As the team leader Mr. Njoroge is keen on staying connected with his employees and offering them warm treatment. “I endeavour to honour all the promises I make to my team members and once I do so, they also honour the ones they make to me,” he says.
Also, he updates himself on both the local and international trends in the telecommunications industry in order to offer his company effective leadership. In addition, he ensures that all his customers are given the necessary attention and treatment in order to cultivate their loyalty. “As a homegrown technology company, we face very stiff competition from the multinationals and hence the need to have loyal customers,” he observes. By next year, the company is optimistic of gaining leadership in the regional market.

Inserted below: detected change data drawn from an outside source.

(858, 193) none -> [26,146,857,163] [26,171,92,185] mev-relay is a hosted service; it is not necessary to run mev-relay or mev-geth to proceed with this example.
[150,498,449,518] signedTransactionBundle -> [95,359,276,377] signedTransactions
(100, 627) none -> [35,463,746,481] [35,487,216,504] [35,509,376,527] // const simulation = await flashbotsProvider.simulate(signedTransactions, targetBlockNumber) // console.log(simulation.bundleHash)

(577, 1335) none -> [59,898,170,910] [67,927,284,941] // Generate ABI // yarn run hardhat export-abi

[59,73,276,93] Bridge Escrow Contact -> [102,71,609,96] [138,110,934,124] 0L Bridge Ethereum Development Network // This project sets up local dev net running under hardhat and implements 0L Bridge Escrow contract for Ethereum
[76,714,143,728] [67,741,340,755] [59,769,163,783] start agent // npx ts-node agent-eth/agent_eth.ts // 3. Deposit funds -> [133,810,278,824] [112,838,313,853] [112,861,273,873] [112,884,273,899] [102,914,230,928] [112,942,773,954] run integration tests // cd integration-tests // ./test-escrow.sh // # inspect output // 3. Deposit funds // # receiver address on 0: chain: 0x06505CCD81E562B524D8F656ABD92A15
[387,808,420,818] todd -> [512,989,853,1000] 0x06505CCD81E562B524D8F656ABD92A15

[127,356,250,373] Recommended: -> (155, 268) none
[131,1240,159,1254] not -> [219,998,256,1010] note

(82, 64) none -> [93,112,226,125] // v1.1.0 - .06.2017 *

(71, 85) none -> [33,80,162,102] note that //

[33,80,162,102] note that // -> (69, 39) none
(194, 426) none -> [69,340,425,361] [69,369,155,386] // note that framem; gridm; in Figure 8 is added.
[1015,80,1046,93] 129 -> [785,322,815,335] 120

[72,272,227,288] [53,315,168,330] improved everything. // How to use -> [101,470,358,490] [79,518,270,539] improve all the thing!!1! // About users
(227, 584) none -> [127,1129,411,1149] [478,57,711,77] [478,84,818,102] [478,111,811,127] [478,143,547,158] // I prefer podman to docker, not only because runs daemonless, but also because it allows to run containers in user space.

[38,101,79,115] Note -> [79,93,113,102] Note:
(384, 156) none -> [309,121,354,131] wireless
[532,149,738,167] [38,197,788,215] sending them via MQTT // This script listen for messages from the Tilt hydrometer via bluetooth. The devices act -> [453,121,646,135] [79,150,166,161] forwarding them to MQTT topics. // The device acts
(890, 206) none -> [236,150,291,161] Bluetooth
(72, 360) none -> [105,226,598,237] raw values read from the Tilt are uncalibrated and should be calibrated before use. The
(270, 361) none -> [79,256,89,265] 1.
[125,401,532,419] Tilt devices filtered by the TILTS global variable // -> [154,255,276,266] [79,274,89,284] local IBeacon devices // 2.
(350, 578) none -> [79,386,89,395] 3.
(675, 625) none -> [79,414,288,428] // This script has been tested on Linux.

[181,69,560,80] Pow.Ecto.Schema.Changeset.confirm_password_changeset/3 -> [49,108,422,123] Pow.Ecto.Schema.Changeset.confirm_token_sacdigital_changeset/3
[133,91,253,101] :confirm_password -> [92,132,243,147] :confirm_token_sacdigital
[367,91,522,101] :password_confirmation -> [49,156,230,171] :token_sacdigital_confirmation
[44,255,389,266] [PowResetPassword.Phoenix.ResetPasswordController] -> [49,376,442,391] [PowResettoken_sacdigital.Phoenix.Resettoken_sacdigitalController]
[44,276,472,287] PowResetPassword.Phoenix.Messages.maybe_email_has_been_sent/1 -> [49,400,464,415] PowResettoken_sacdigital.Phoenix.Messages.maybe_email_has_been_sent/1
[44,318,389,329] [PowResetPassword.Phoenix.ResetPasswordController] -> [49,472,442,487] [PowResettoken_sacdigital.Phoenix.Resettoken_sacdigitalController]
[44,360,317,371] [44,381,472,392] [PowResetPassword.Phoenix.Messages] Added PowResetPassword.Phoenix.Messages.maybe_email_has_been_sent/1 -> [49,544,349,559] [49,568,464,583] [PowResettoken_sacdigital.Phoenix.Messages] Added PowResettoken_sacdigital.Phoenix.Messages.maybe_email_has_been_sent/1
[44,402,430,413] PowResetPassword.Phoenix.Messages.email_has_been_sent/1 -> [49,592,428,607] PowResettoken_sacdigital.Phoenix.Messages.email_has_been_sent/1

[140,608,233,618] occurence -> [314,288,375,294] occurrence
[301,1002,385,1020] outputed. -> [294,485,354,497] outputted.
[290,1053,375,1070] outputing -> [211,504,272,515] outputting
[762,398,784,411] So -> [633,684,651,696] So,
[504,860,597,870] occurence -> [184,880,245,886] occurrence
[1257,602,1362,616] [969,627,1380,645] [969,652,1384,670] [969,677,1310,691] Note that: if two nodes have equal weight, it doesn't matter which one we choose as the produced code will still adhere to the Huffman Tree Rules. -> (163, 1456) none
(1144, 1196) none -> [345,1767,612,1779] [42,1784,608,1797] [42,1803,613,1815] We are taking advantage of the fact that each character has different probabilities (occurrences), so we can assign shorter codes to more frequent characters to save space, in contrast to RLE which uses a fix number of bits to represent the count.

Further, he says that an organization cannot be grown by the vision bearer alone. “The leader should be able to share his vision with the team members, while giving them space to generate ideas that are beneficial to the organization,” says Mr. Njoroge. “If you micromanage your team members, they cannot blossom,” he adds.
Finally, he observes that leaders should have well grounded strategies that can withstand the test of time. “You cannot build a solid organization by taking short cuts and following the trodden paths,” he ends.
Mr. Njoroge at a glance
. Marital status: married with four children
. Favourite cuisine: beef stew and chapatti
. Hobbies: mentorship and football
. Diary: Wakes up at 5.00 am and reports to work at 7.00 am. By noon, he is through with the office work and he goes to the field.